The cylinder liner 7 is of so-called midstop type and is axially fixed in the cavity 8, at the top with the cylinder head 10 and at the bottom with an annular bar insert 14 on the halter cradle at its lower part. The cylinder liner 7 abuts the bar shoulder 14 with an annular stand 15 on the outside of the cylinder liner 7. The bar shoulder 14 and the stand shoulder 15 abut each other over an annular contact area in the vicinity of the lower water layer of the piston 11, i.e. in the area where the downward movement of the piston 11 transitions to an upward movement towards the cylinder head 10.

The cylinder head on the edge is designed with inlet and drainage channels for supplying air to the combustion chamber 6 and for evacuating combustion gases from the combustion chamber 6. Only one duct 16 is shown in figure 2. The cylinder head 10 is also designed with recesses 17 for cooperating valves (not shown). with the valve set not shown for controlling the air supply and for controlling the exhaust gas evacuation. The cylinder head 10 also has cooling channels 18, recesses 19 for fuel injectors for supplying fuel to the combustion chamber 6 and a slide for cylinder head screws 25 for fastening the cylinder head 10 to the cylinder block 4.

Between the upper side of the cylinder block 4, and thus also the cylinder 5, and the underside of the cylinder head 10, a cylinder head gasket 23 is arranged. The cylinder head gasket 23 is formed with at least one annular gas sealing arrangement 24 which provides a gas and liquid impermeable seal between said parts and is designed to be compressed to a gripping effect by pressing the cylinder head 10 against the cylinder block 4 with the cylinder head screws 25 extending through the tail 20 in the cylinder head. through a hole in the cylinder head gasket 23 and into the corresponding aisle hall 26 in the cylinder block 4.

In the embodiment shown in Figure 2, a cylinder head 10 and a cylinder head gasket 23 are arranged at each of six combustion chambers 6, but it is of course possible to use a cylinder head 10 and a cylinder head gasket 23 which extends over a number of combustion chambers 6 without the inventive idea lost.
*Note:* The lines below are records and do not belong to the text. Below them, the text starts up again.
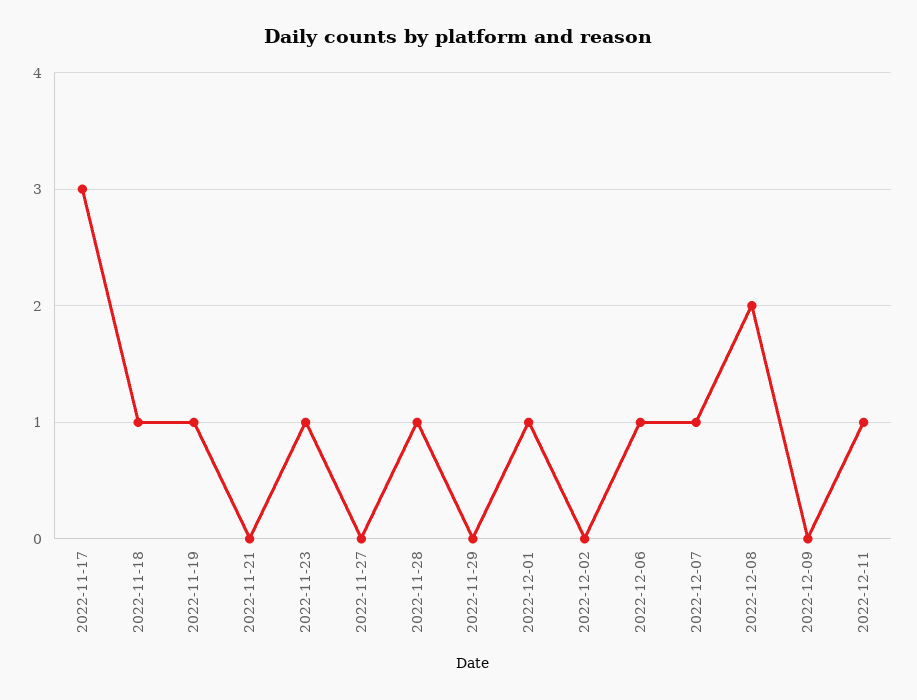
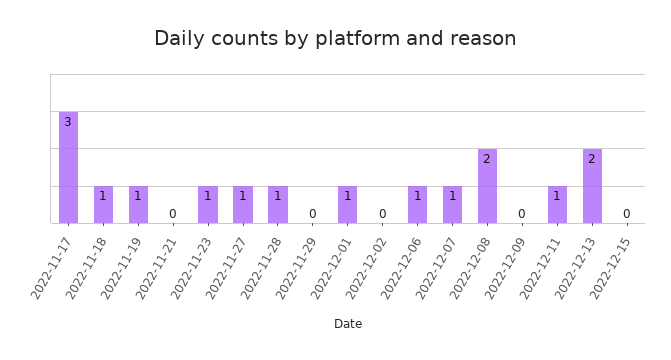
2022-11-27: 0 -> 1
2022-12-13: none -> 2
2022-12-15: none -> 0

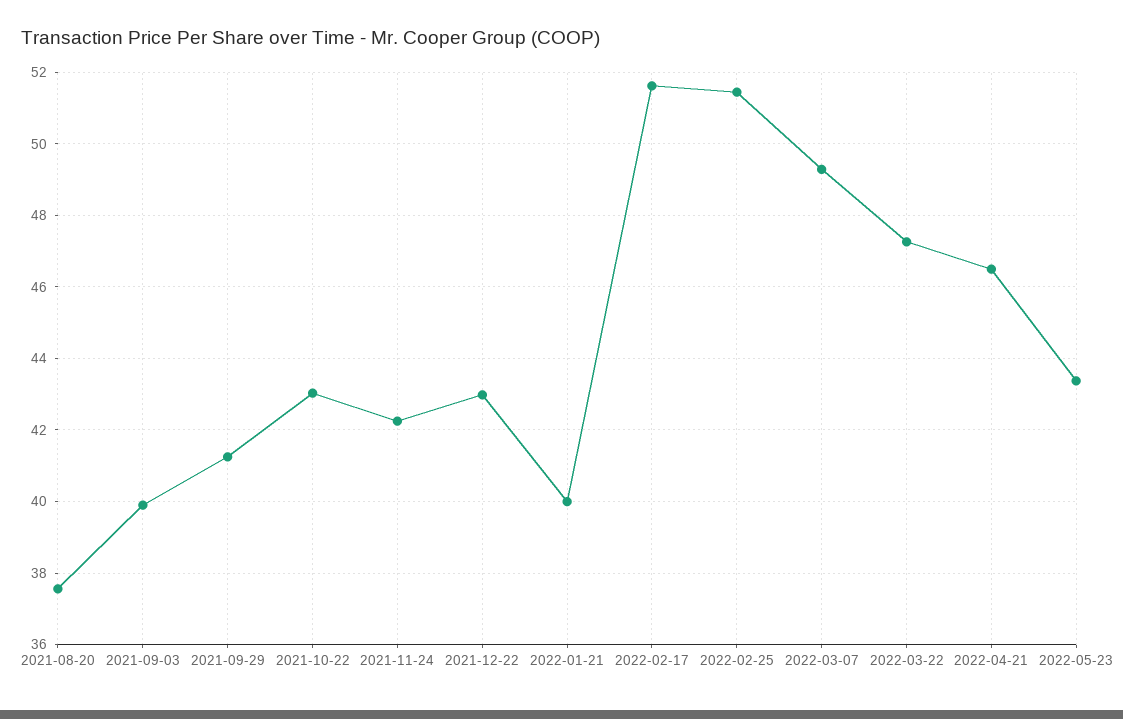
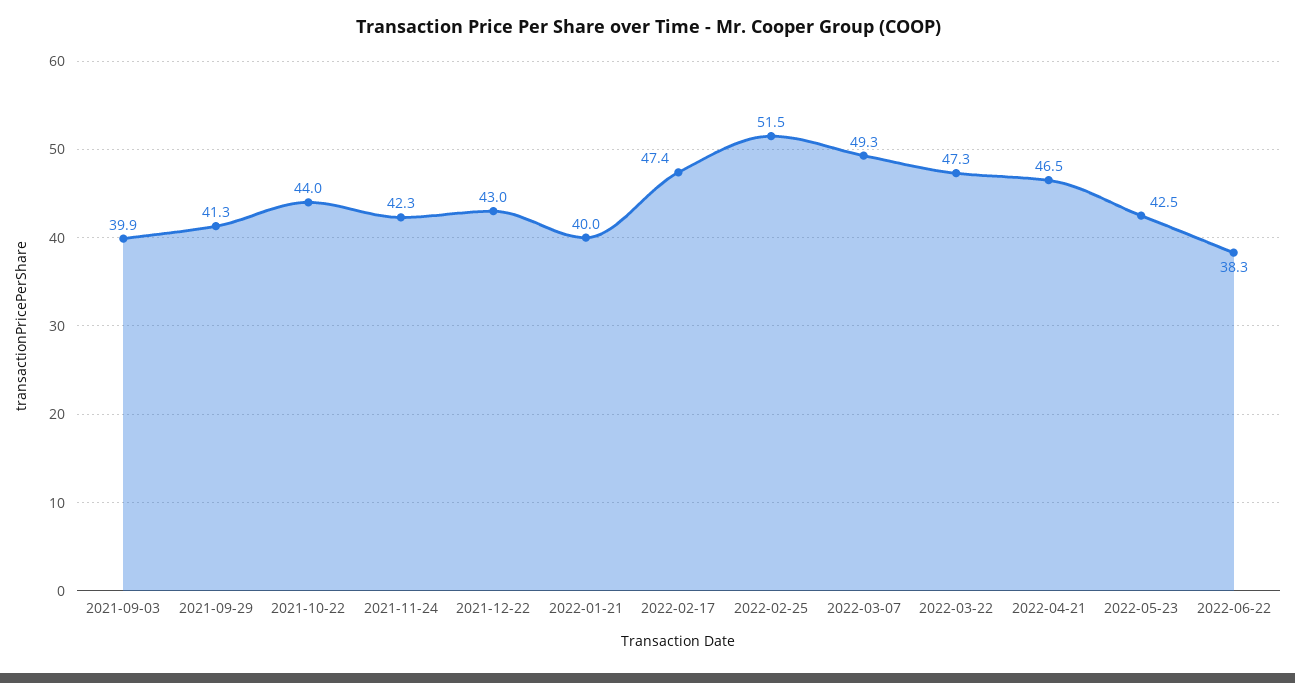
2021-08-20: 37.6 -> none
2021-10-22: 43 -> 44
2022-02-17: 51.6 -> 47.4
2022-05-23: 43.4 -> 42.5
2022-06-22: none -> 38.3

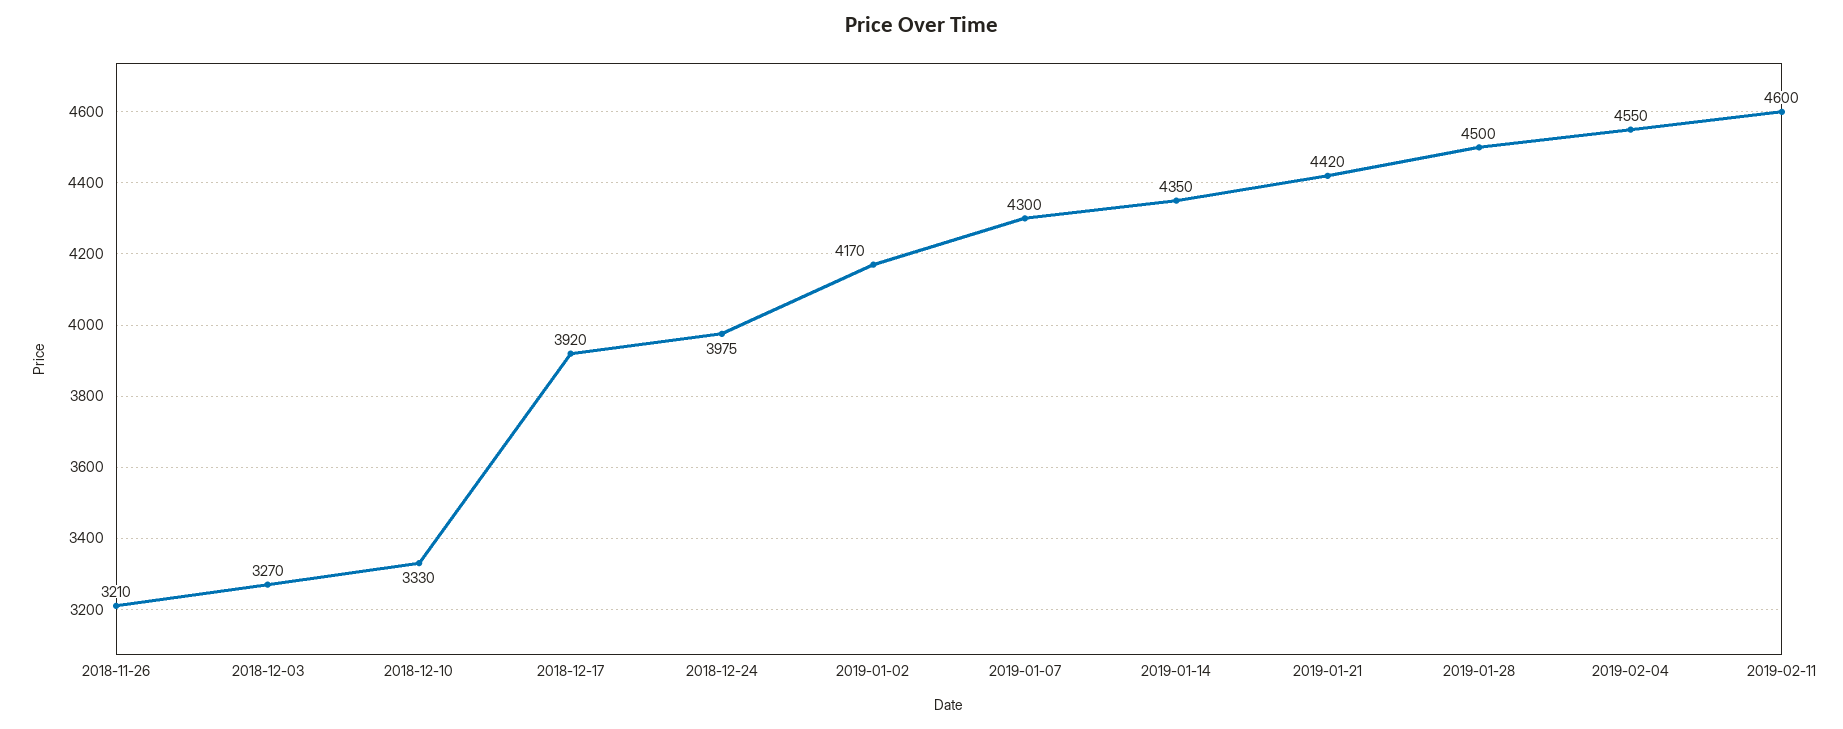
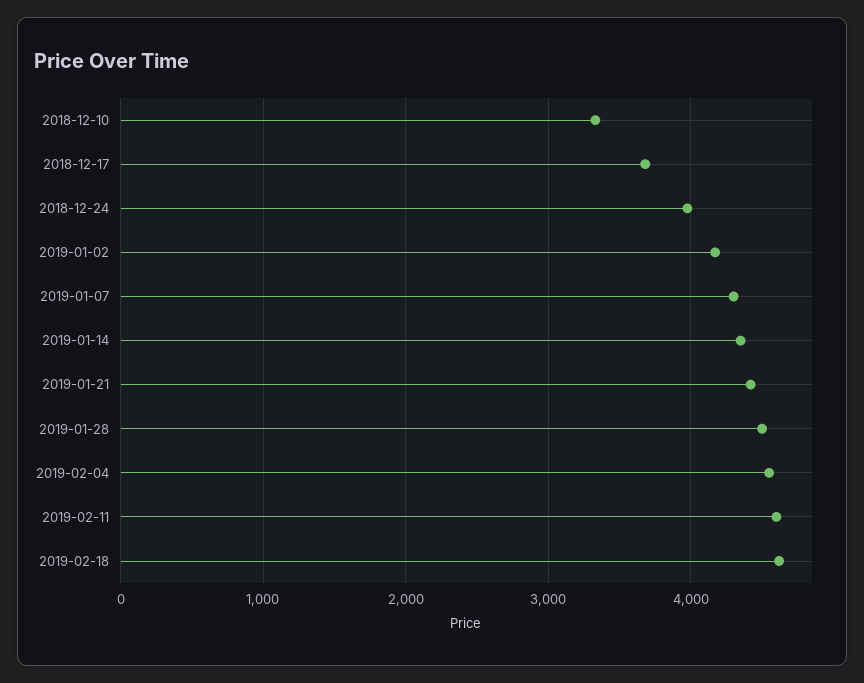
2018-11-26: 3210 -> none
2018-12-03: 3270 -> none
2018-12-17: 3920 -> 3700
2019-02-18: none -> 4600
One and the same cylinder head gasket 23 is in such a case formed with a number of continuous halls, each of which corresponds to a combustion chamber 6.

Figure 3, which shows an enlarged section of the area A according to Figure 2, shows that the cylinder liner 7, when facing the cylinder head 10, is formed at its radially inner part with an annular axially projecting flange 29. The flange 29 forms the radially outside the flange 29 arranged the cylinder head gasket 23 which is arranged around the central axis of the combustion chamber 6 and which has a height which exceeds the projecting flange 29 Md.

The cylinder head gasket 23 abuts against a support surface 28 which extends in height at a higher level than the upper surface 33 of the cylinder block 4 in the unloaded layer of the cylinder liner 7, i.e. when the cylinder head 10 is not yet pressed against the cylinder block 4 with the screws 25. This meant that the support surface 28 in the unloaded position protrudes a bit above the upper surface 33 of the cylinder block 4.

The support surface 28 is formed with an annular projecting portion 30. In the middle of this portion 30 a corresponding annular recess 31 is formed in the bottom surface of the cylinder head 10. The two recesses 30,31 together form a reinforced sealing zone where the cylinder head gasket 23 is allowed to deform when tightening the screws 25 for filling the annular recess 31 to thereby provide an effective gas and liquid impermeable seal.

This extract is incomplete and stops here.